Set the records down again, exactly, without their images.

════════

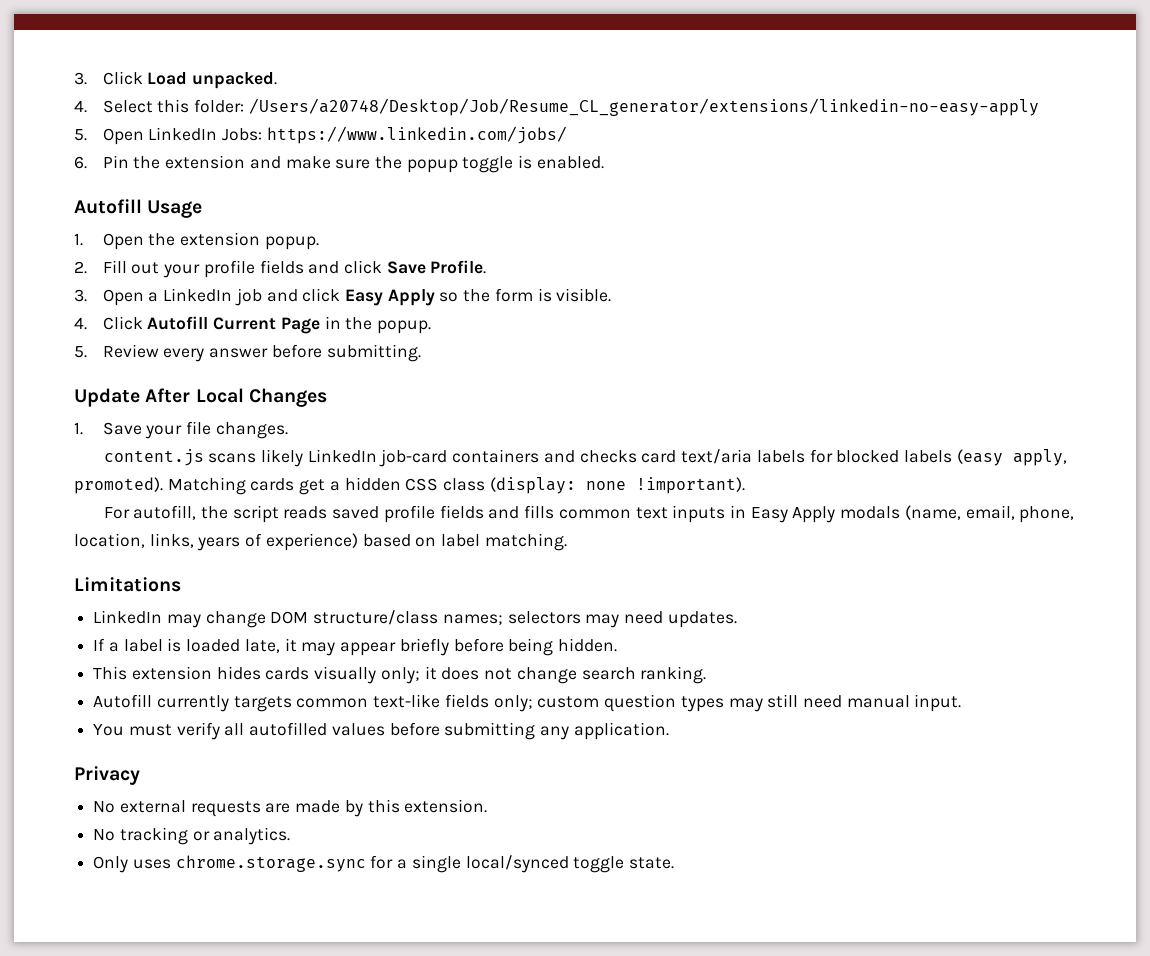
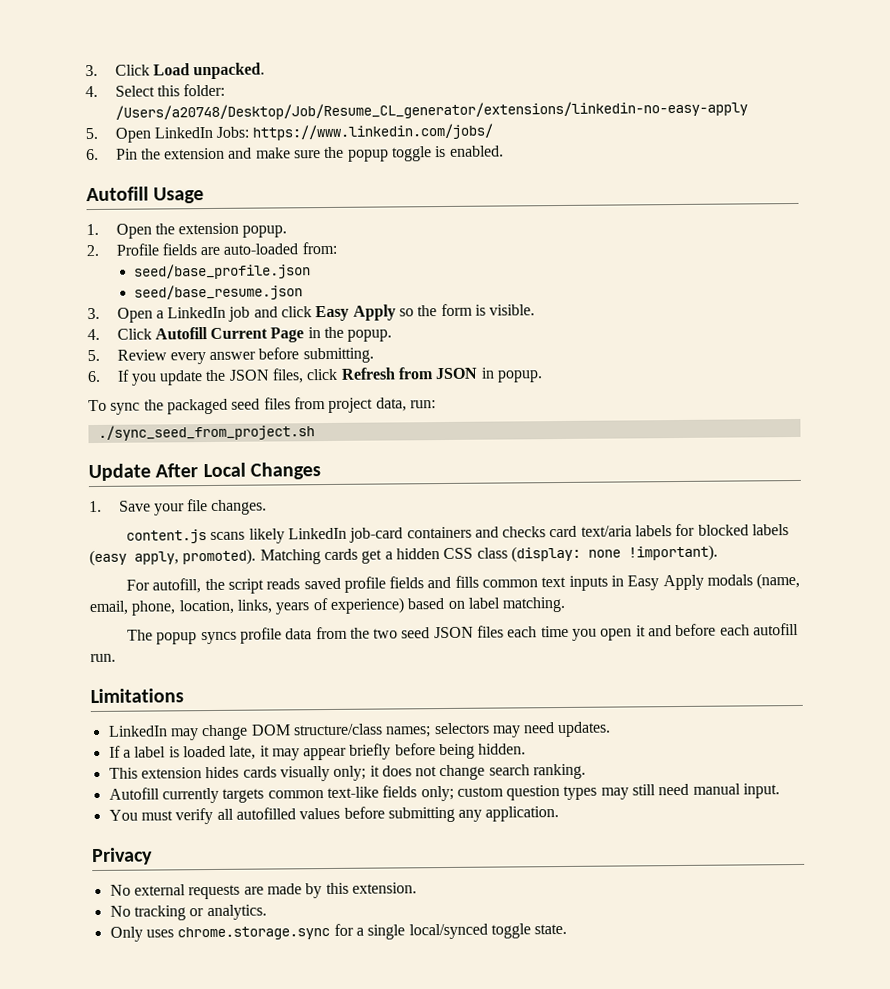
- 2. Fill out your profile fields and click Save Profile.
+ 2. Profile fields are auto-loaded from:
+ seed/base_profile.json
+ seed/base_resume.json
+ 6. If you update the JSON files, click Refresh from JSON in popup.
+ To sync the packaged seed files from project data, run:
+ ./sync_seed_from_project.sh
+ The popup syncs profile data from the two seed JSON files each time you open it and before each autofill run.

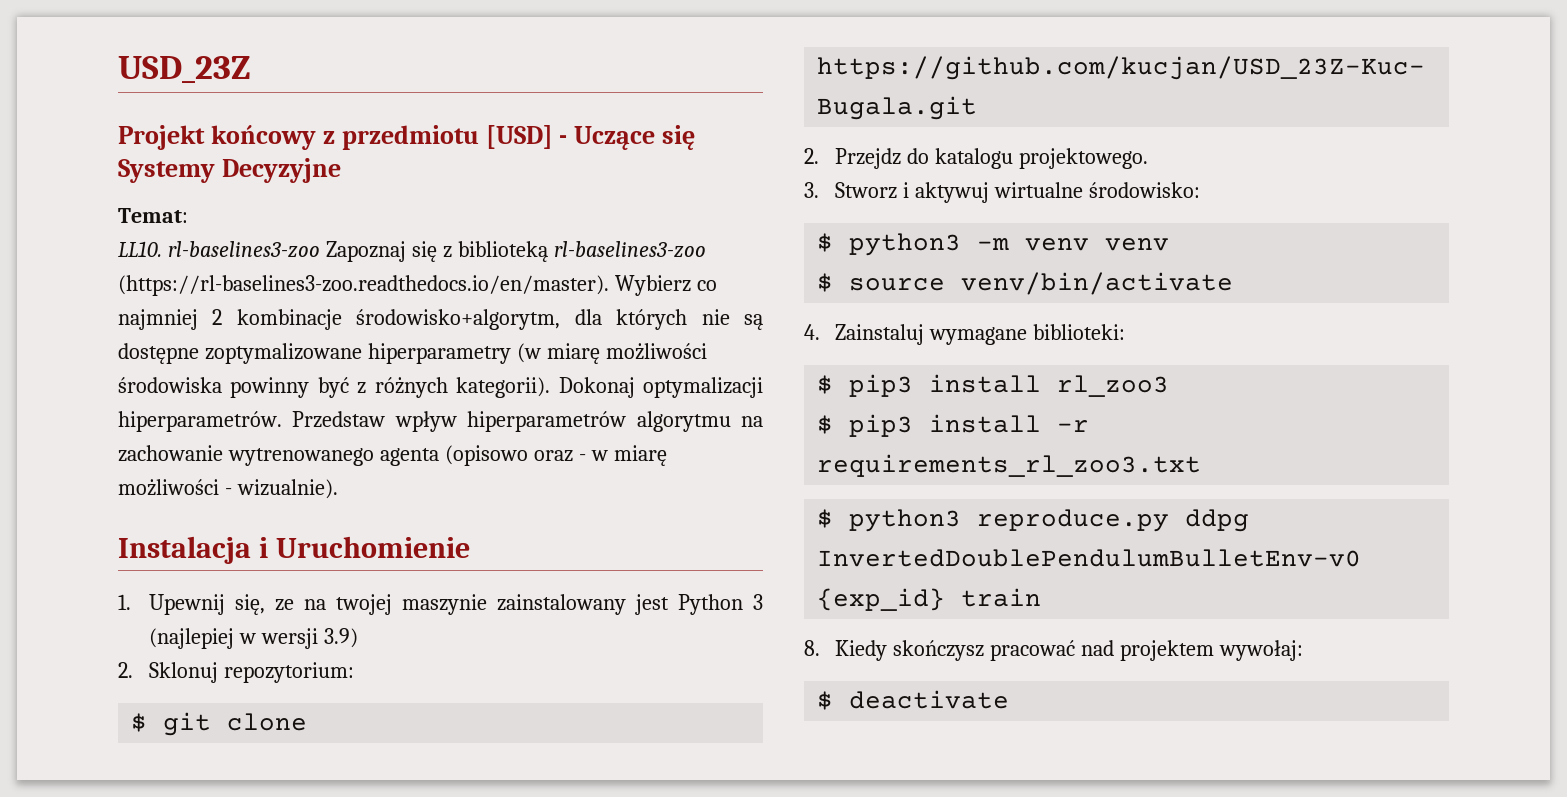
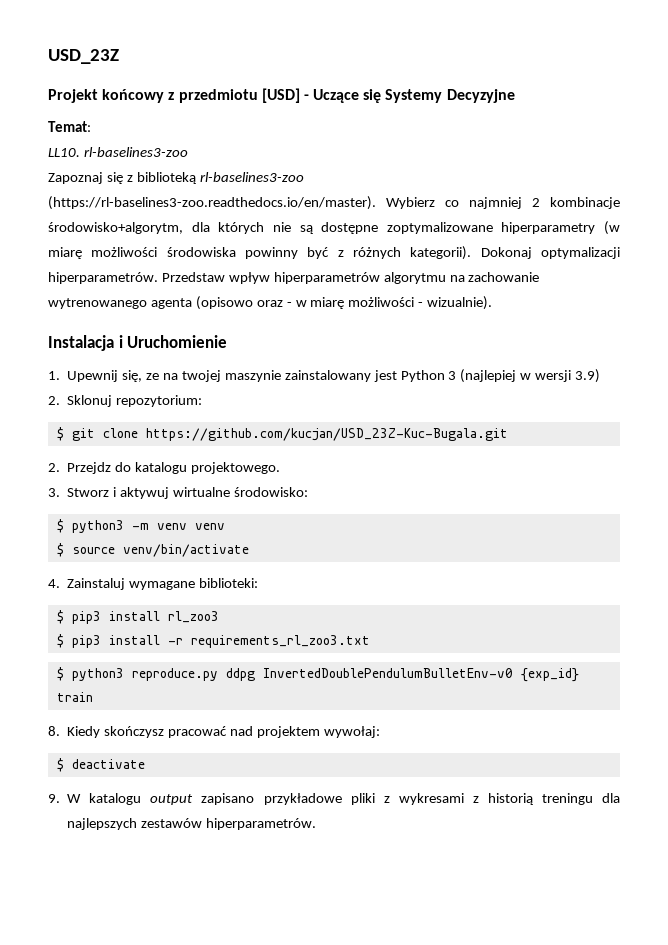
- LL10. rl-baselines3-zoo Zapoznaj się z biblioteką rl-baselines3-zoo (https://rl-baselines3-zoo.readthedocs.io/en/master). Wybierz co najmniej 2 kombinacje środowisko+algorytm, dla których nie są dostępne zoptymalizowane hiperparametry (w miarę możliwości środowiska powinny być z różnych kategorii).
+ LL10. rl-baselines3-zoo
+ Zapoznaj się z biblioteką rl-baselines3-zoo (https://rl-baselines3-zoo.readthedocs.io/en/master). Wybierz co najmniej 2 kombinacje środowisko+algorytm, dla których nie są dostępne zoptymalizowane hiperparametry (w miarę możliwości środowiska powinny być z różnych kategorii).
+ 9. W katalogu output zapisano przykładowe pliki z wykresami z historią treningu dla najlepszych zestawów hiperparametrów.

════════

■ RESULT FOR THIS TASK
- 2. Fill out your profile fields and click Save Profile.
+ 2. Profile fields are auto-loaded from:
+ seed/base_profile.json
+ seed/base_resume.json
+ 6. If you update the JSON files, click Refresh from JSON in popup.
+ To sync the packaged seed files from project data, run:
+ ./sync_seed_from_project.sh
+ The popup syncs profile data from the two seed JSON files each time you open it and before each autofill run.

- LL10. rl-baselines3-zoo Zapoznaj się z biblioteką rl-baselines3-zoo (https://rl-baselines3-zoo.readthedocs.io/en/master). Wybierz co najmniej 2 kombinacje środowisko+algorytm, dla których nie są dostępne zoptymalizowane hiperparametry (w miarę możliwości środowiska powinny być z różnych kategorii).
+ LL10. rl-baselines3-zoo
+ Zapoznaj się z biblioteką rl-baselines3-zoo (https://rl-baselines3-zoo.readthedocs.io/en/master). Wybierz co najmniej 2 kombinacje środowisko+algorytm, dla których nie są dostępne zoptymalizowane hiperparametry (w miarę możliwości środowiska powinny być z różnych kategorii).
+ 9. W katalogu output zapisano przykładowe pliki z wykresami z historią treningu dla najlepszych zestawów hiperparametrów.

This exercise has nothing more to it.